Print exactly, and only, the lines running from the line containing "subtotal: 957.10 -> 791.45" through the end of the records below.

____

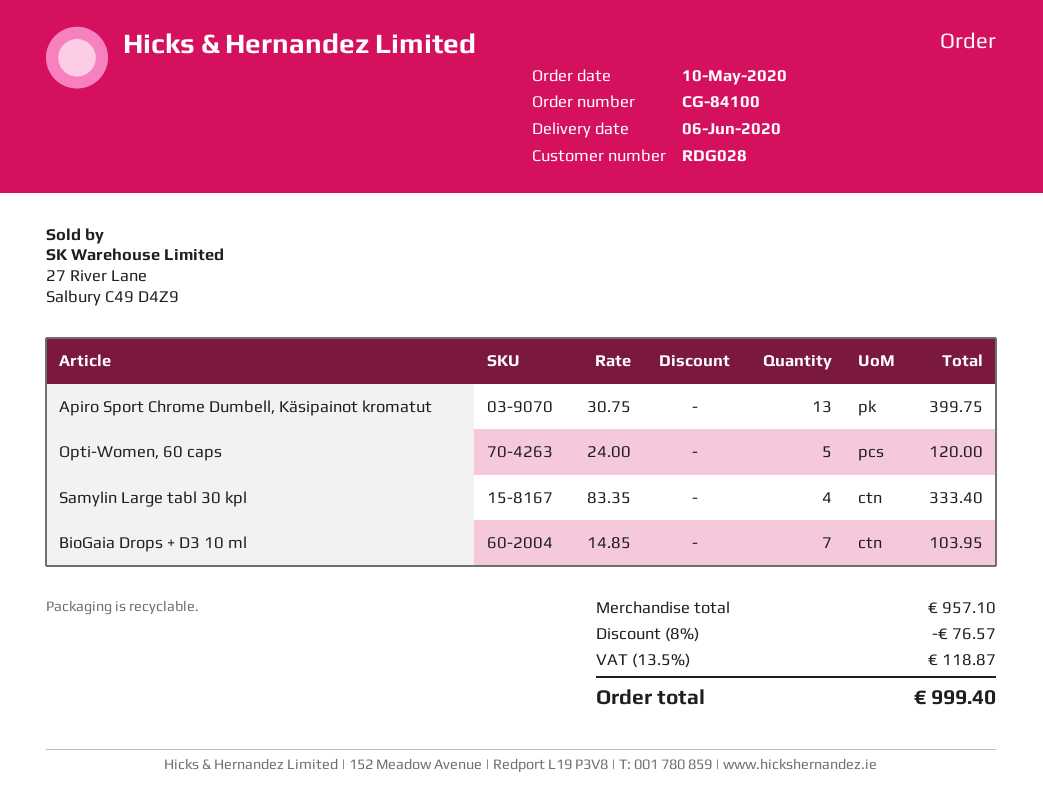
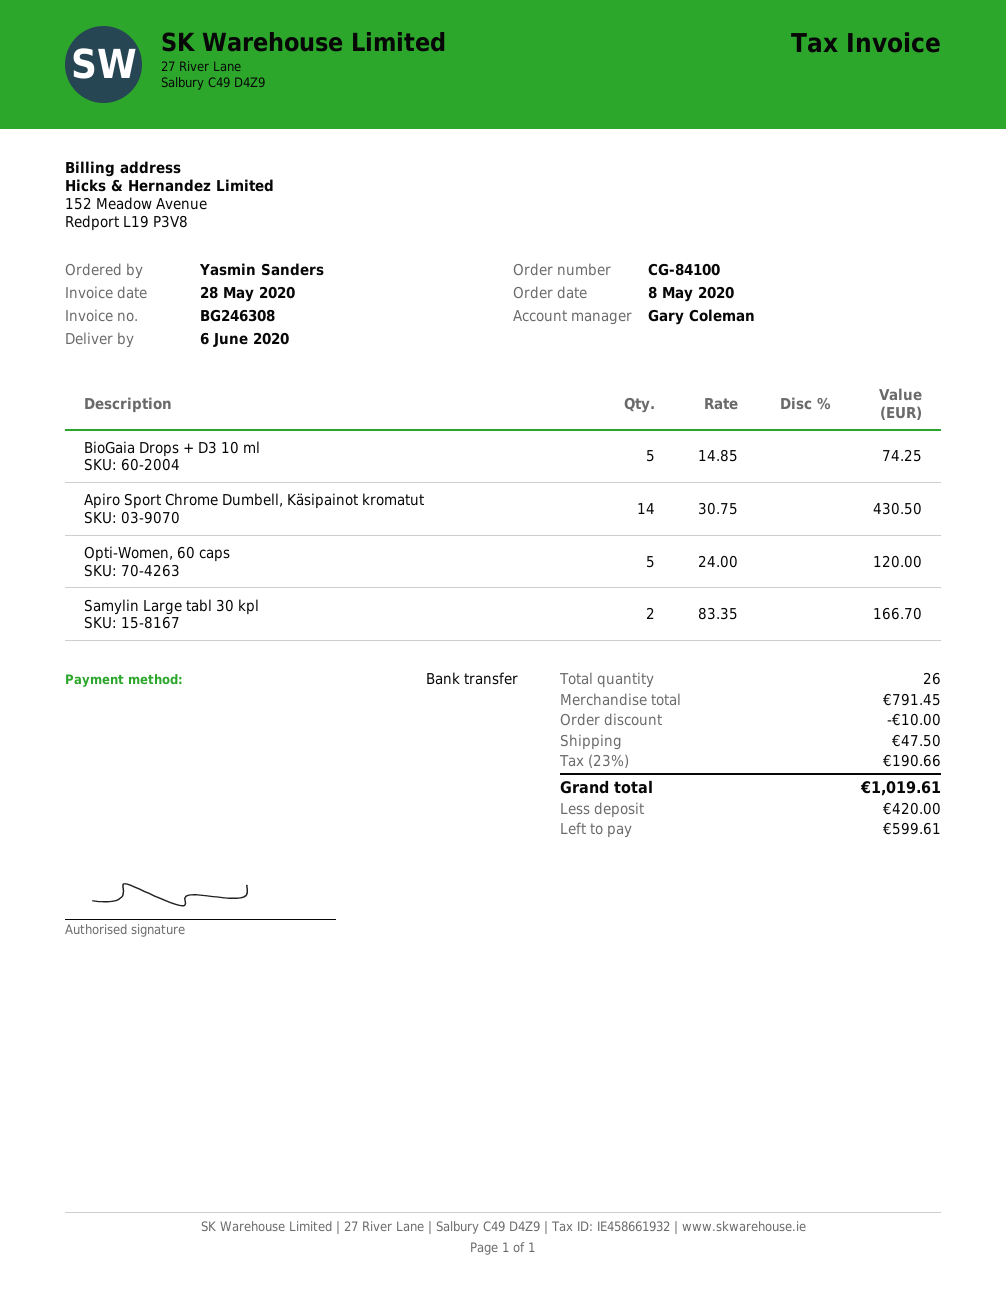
order date: 2020-05-10 -> 2020-05-08
Apiro Sport Chrome Dumbell, Käsipainot kromatut: 13 x 30.75 = 399.75 -> 14 x 30.75 = 430.50
Samylin Large tabl 30 kpl: 4 x 83.35 = 333.40 -> 2 x 83.35 = 166.70
BioGaia Drops + D3 10 ml: 7 x 14.85 = 103.95 -> 5 x 14.85 = 74.25
subtotal: 957.10 -> 791.45
discount: 76.57 -> 10.00
shipping: none -> 47.50
tax: 13.5% = 118.87 -> 23% = 190.66
total: 999.40 -> 1019.61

____

• [ANSWER TO THIS EXERCISE]
subtotal: 957.10 -> 791.45
discount: 76.57 -> 10.00
shipping: none -> 47.50
tax: 13.5% = 118.87 -> 23% = 190.66
total: 999.40 -> 1019.61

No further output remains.